Recorrido: ruta parcial de Os Penedos - Sendero de Valoiro - #riogalir - #oulego

Hay lugares que no necesitan grandes monumentos, basta un sendero, el rumor de un riachuelo serpenteando entre robles y castaños y la certeza de que muchos de tus antepasados transitaron por ellos para hacerlos especiales, eso me ocurre al transitar los caminos trazados en la Sierra de la Encina de la Lastra.

La ruta de hoy comienza en Santo Tirso, y siguiendo los pasos de la antigua Vía Nova, calzada romana que hace casi dos mil años unía Asturica Augusta ( Astorga) con Bracara Augusta (Braga), cuyos restos aún hoy se pueden entrever dispersos entre la vegetación.

durante los primeros kilómetros caminamos junto a los Penedos de Oulego, uno de los paisajes más singulares del Parque Natural da Serra da Enciña da Lastra. sus grandes moles de roca caliza se elevan sobre el Valle de inxertos con una belleza serena y mágica. este espacio protegido alberga uno de los escasos paisajes kársticos de Galicia, refugio de numerosas especies de aves rapaces y de una flora adaptada a un terreno que parece desafiar cualquier equilibrio.

Poco a poco ascendemos hacia pena tallada, tras cruzarla enlazamos con el sendero que desciende paralelo a la carretera hacia el arroyo Valoiro. el camino cambia de ritmo, el rumor del agua sustituye al silencio abierto de la montaña y el bosque comienza a envolver cada paso.

Entre muros de piedra, castaños y antiguos bancales descendemos hacia Valdesobreira. A pie de carretera resuenan las aguas del Río Galir, el que cruzamos camino de barrio de la Rigueira, lugar donde vivieron mis abuelos paternos, el silencio de las calles contrasta con la algarabia de las golondrinas, y el murmullo siempre presente del agua.

Nos reciben los corredores y balcones de madera orientados para aprovechar la luz y el aire, fundamentales para secar productos agrícolas y ampliar el espacio habitable.
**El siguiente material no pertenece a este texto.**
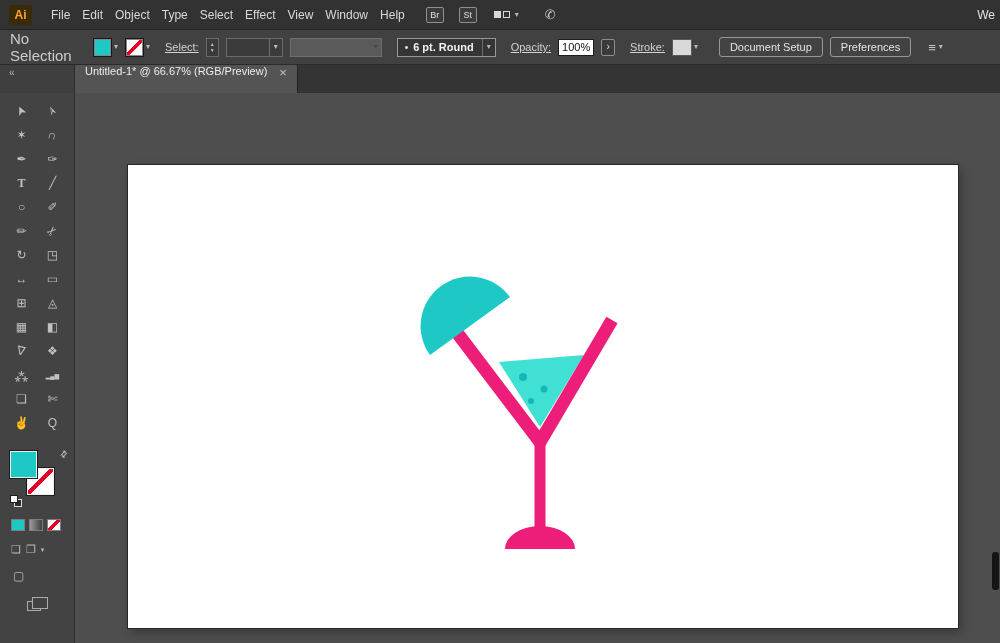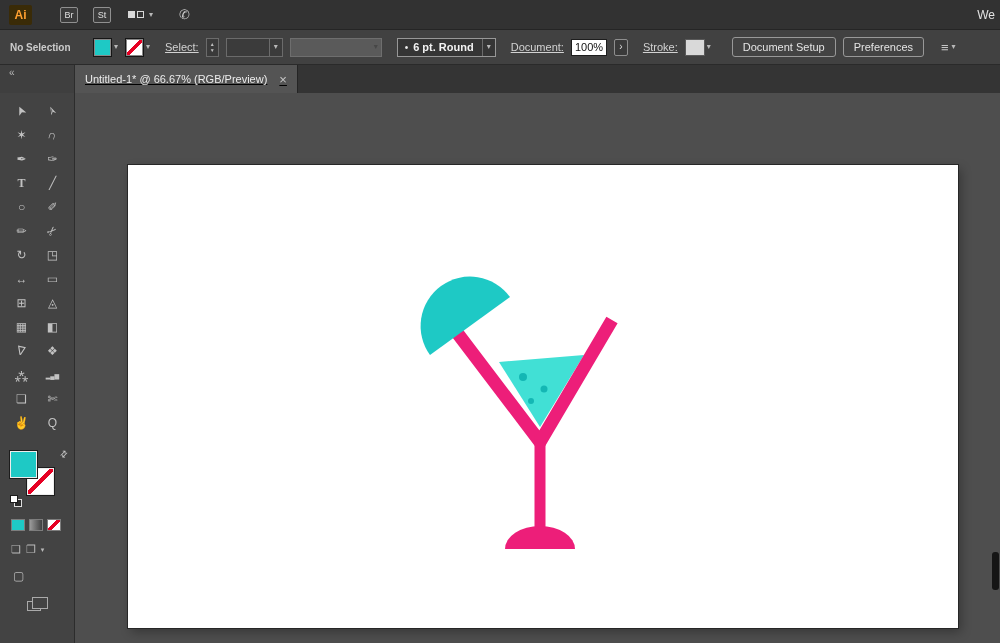--- a/index.html
+++ b/index.html
@@ -13,21 +13,21 @@
   .menu-item{color:#d9d9d9;font-size:12px;padding:0 5px;margin:0 1px;cursor:default;}
   .mini-btn{width:18px;height:16px;margin-left:15px;background:#3b3b3b;border:1px solid #909090;border-radius:2px;color:#e0e0e0;font-size:9px;display:flex;align-items:center;justify-content:center;}
   .ws{display:flex;align-items:center;margin-left:17px;gap:2px;}
   .ws-a{width:7px;height:7px;background:#d8d8d8;display:inline-block;}
   .ws-b{width:7px;height:7px;border:1px solid #d8d8d8;display:inline-block;}
   .ws .chev{margin-left:3px;}
   .share{margin-left:26px;color:#c9c9c9;font-size:13px;}
   #mb-right{margin-left:auto;margin-right:-4px;color:#e3e3e3;font-size:12px;}
   
   #controlbar{position:absolute;top:30px;left:0;width:100%;height:35px;background:#414141;border-bottom:1px solid #2a2a2a;display:flex;align-items:center;padding:0 10px;gap:7px;z-index:9;}
-  .cb-status{width:76px;font-size:10px;color:#cccccc;font-weight:bold;}
+  .cb-status{width:76px;font-size:15px;color:#cccccc;}
   .combo{display:flex;align-items:center;gap:2px;}
   .sw{width:19px;height:19px;border:1px solid #161616;box-shadow:inset 0 0 0 1px #888;display:inline-block;}
   .none-slash{background:linear-gradient(135deg,#ffffff 43%,#e60023 43%,#e60023 57%,#ffffff 57%);}
   .link{font-size:11px;color:#d2d2d2;text-decoration:underline;}
   .stepper{width:13px;height:19px;background:#3a3a3a;border:1px solid #6b6b6b;display:flex;flex-direction:column;align-items:center;justify-content:center;gap:1px;}
   .stepper span{font-size:5px;color:#c0c0c0;line-height:5px;}
   .field-combo{height:19px;display:flex;align-items:stretch;border:1px solid #6b6b6b;background:#3b3b3b;}
   .field-val{width:42px;font-size:11px;color:#e8e8e8;display:flex;align-items:center;padding-left:4px;}
   .chev-box{width:13px;display:flex;align-items:center;justify-content:center;border-left:1px solid #6b6b6b;}
   .brush-combo{width:92px;height:19px;background:#5a5a5a;border:1px solid #6e6e6e;display:flex;align-items:center;justify-content:flex-end;padding-right:3px;}
@@ -38,21 +38,21 @@
   .opacity-input{width:36px;height:17px;background:#ffffff;border:1px solid #1d1d1d;font-size:11px;color:#111;padding-left:3px;font-family:"Liberation Sans",sans-serif;}
   .tiny-btn{width:14px;height:17px;background:#3a3a3a;border:1px solid #8e8e8e;color:#dddddd;font-size:10px;line-height:1;display:flex;align-items:center;justify-content:center;border-radius:2px;}
   .style-sw{width:20px;height:17px;background:#d9d9d9;border:1px solid #5a5a5a;box-shadow:none;}
   .btn{height:20px;padding:0 10px;background:#434343;border:1px solid #989898;border-radius:3px;color:#e4e4e4;font-size:11px;font-family:"Liberation Sans",sans-serif;}
   .panel-menu{display:flex;align-items:center;gap:3px;margin-left:10px;color:#c5c5c5;}
   .panel-menu .pm-glyph{font-size:13px;}
   .ml8{margin-left:8px;} .ml14{margin-left:14px;text-align:center;}
   
   #tabbar{position:absolute;top:65px;left:0;width:100%;height:28px;background:#343434;display:flex;align-items:stretch;z-index:8;}
   #tools-header{width:75px;background:#3f3f3f;color:#b9b9b9;font-size:10px;padding:2px 0 0 9px;border-right:1px solid #2c2c2c;}
-  .tab{background:#545454;display:flex;align-items:center;padding:0 10px;border-right:1px solid #242424;text-decoration:underline;}
+  .tab{background:#545454;display:flex;padding:0 10px;border-right:1px solid #242424;}
   .tab-title{color:#ececec;font-size:11px;}
   .tab-close{color:#c6c6c6;font-size:13px;margin-left:12px;}
   
   #toolbar{position:absolute;top:93px;left:0;width:75px;height:550px;background:#434343;border-right:1px solid #2c2c2c;z-index:7;}
   #tools-grid{display:grid;grid-template-columns:31px 31px;grid-auto-rows:24px;justify-items:center;align-items:center;padding:6px 0 0 6px;}
   .tool{width:26px;height:22px;display:flex;align-items:center;justify-content:center;color:#c2c2c2;font-size:12px;}
   #swatch-cluster{position:relative;width:58px;height:54px;margin:16px 0 0 10px;}
   #fill-swatch-big{position:absolute;left:0;top:0;width:27px;height:27px;border:1px solid #ededed;outline:1px solid #1c1c1c;z-index:2;}
   #stroke-swatch-big{position:absolute;left:17px;top:17px;width:27px;height:27px;border:1px solid #ededed;outline:1px solid #1c1c1c;z-index:1;background:linear-gradient(135deg,#ffffff 44%,#e60023 44%,#e60023 56%,#ffffff 56%);}
   #swap-icon{position:absolute;right:0;top:-2px;font-size:9px;color:#c9c9c9;transform:rotate(-45deg);}
@@ -74,20 +74,31 @@
   #artwork{position:absolute;left:0;top:0;}
   #vscroll-thumb{position:absolute;right:1px;top:459px;width:7px;height:38px;background:#151515;border-radius:3px;}
 </style>
 </head>
 <body>
 
 <div id="app">
 
   <div id="menubar">
     <div id="logo">Ai</div>
+    <div id="menu-list">
+        <span class="menu-item">File</span>
+        <span class="menu-item">Edit</span>
+        <span class="menu-item">Object</span>
+        <span class="menu-item">Type</span>
+        <span class="menu-item">Select</span>
+        <span class="menu-item">Effect</span>
+        <span class="menu-item">View</span>
+        <span class="menu-item">Window</span>
+        <span class="menu-item">Help</span>
+      </div>
     <div class="mini-btn">Br</div>
     <div class="mini-btn">St</div>
     <div class="ws">
       <span class="ws-a"></span>
       <span class="ws-b"></span>
       <span class="chev">▾</span>
     </div>
     <span class="share">✆</span>
     <span id="mb-right">We</span>
   </div>
@@ -124,21 +135,21 @@
     </div>
 
     <div class="vw-combo">
       <span class="vw-bullet">•</span>
       <span class="vw-val">6 pt. Round</span>
       <span class="chev-box">
           <span class="chev">▾</span>
         </span>
     </div>
 
-    <span class="link ml8">Document:</span>
+    <span class="link ml8">Opacity:</span>
     <input class="opacity-input" value="100%" style="">
     <button class="tiny-btn">›</button>
 
     <span class="link ml8">Stroke:</span>
     <div class="combo">
       <span class="sw style-sw"></span>
       <span class="chev">▾</span>
     </div>
 
     <button class="btn ml14">Document Setup</button>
Serpenteantes escaleras de piedra, para acceder desde el exterior al primer piso, dejando en el piso de abajo las bodegas y cuadras. puertas carretales dejando madera de castaño, que resistía bien la humedad y los insectos.
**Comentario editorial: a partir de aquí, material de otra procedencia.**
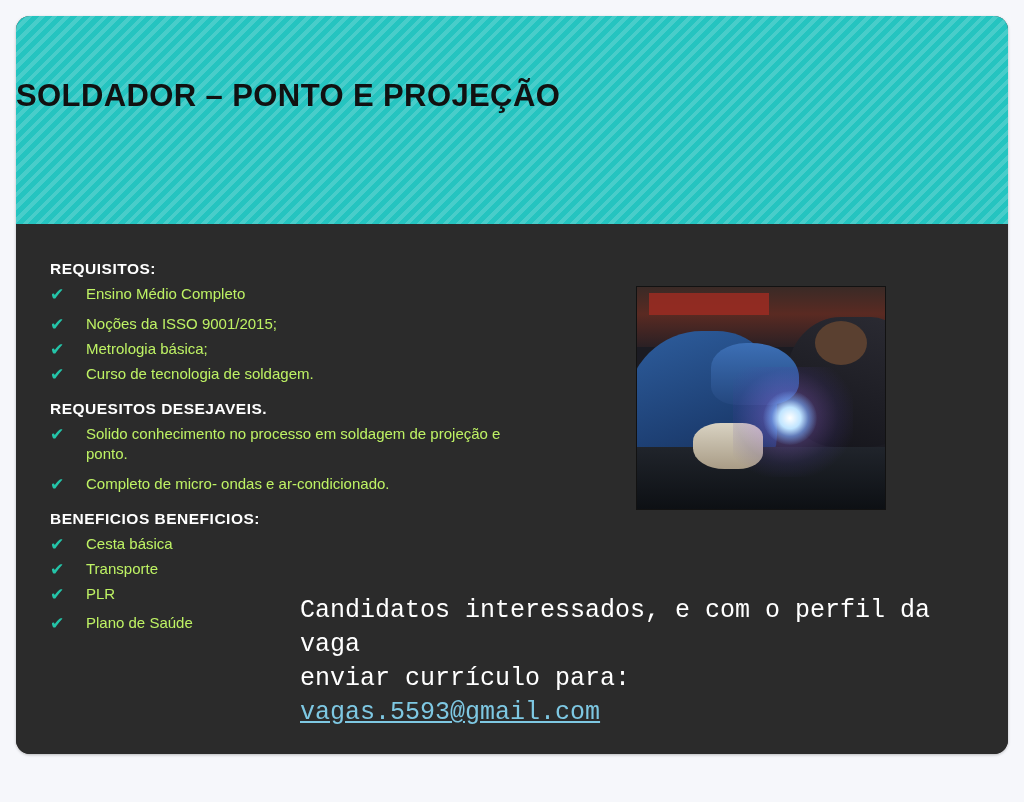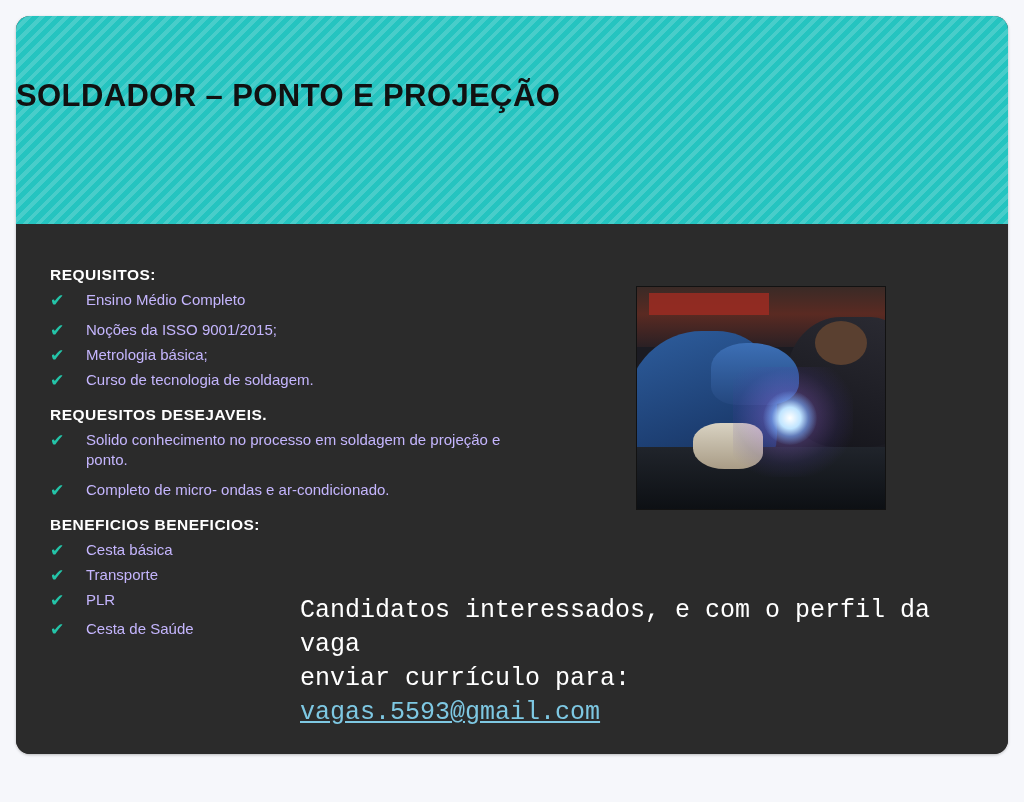--- a/index.html
+++ b/index.html
@@ -72,21 +72,21 @@
     left: 0;
     top: 208px;
     width: 992px;
     height: 530px;
     background: #2b2b2b;
   }
 
   #left-col {
     position: absolute;
     left: 18px;
-    top: 42px;
+    top: 36px;
     width: 570px;
   }
 
   .section-head {
     color: #ffffff;
     font-size: 15.5px;
     font-weight: bold;
     letter-spacing: 0.5px;
     margin: 0 0 6px 16px;
     font-family: "Liberation Sans", sans-serif;
@@ -109,21 +109,21 @@
     flex: 0 0 auto;
     width: 26px;
     color: #24c4a8;
     font-size: 17px;
     line-height: 20px;
     text-align: left;
     padding-left: 16px;
     font-family: "DejaVu Sans", sans-serif;
   }
   .btxt {
-    color: #c4b5fd;
+    color: #bef264;
     font-size: 15px;
     line-height: 20px;
     font-family: "Liberation Sans", sans-serif;
     padding-left: 10px;
   }
   .tight li { margin-bottom: 1px; }
 
   
   #photo {
     position: absolute;
@@ -255,21 +255,21 @@
         <li>
           <span class="check">✔</span>
           <span class="btxt">Transporte</span>
         </li>
         <li>
           <span class="check">✔</span>
           <span class="btxt">PLR</span>
         </li>
         <li style="margin-top:9px">
           <span class="check">✔</span>
-          <span class="btxt">Cesta de Saúde</span>
+          <span class="btxt">Plano de Saúde</span>
         </li>
       </ul>
 
     </div>
 
     <div id="photo">
       <div class="sky"></div>
       <div class="redbar"></div>
       <div class="worker-right"></div>
       <div class="head-right"></div>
Fotografiar estas casas me devuelve el sentido práctico de mis antepasados, pero también activa mi imaginación, los inviernos largos, los veranos de siega, casas que encierran el esfuerzo, la resistencia.. emociones encontradas… sensación de tiempo suspendido.

Tras serpentear por las angostas calles de Oulego regresamos al Galir para comenzar de nuevo la subida, esta vez atravesando el barrio de Valdesobreira, por un sendero de nuevo poblado de castaños y viñas, con una cisterna de origen romano, otro discreto testimonio del paso de quienes construyeron la vía Nova y transformaron este territorio.

No caminamos únicamente por un espacio natural, caminamos sobre capas de tiempo. cada piedra, cada curso de agua, cada árbol centenario forma parte de una misma historia trazada con la paciencia que solo cultiva la naturaleza.

Lo que escuché

El agua del arroyo Valoiro buscando el Galir.

el viento rozando las paredes calizas de los Penedos.

el canto de las aves y pájaros sobre el valle.

el silencio ..ese silencio que te rodea colmado de memorias que te evocan otros tiempos y otras personas cuyos rostros regresan para recordarme que estamos de paso.. pero que revivimos a través de las huellas que dejamos en quienes una vez amamos.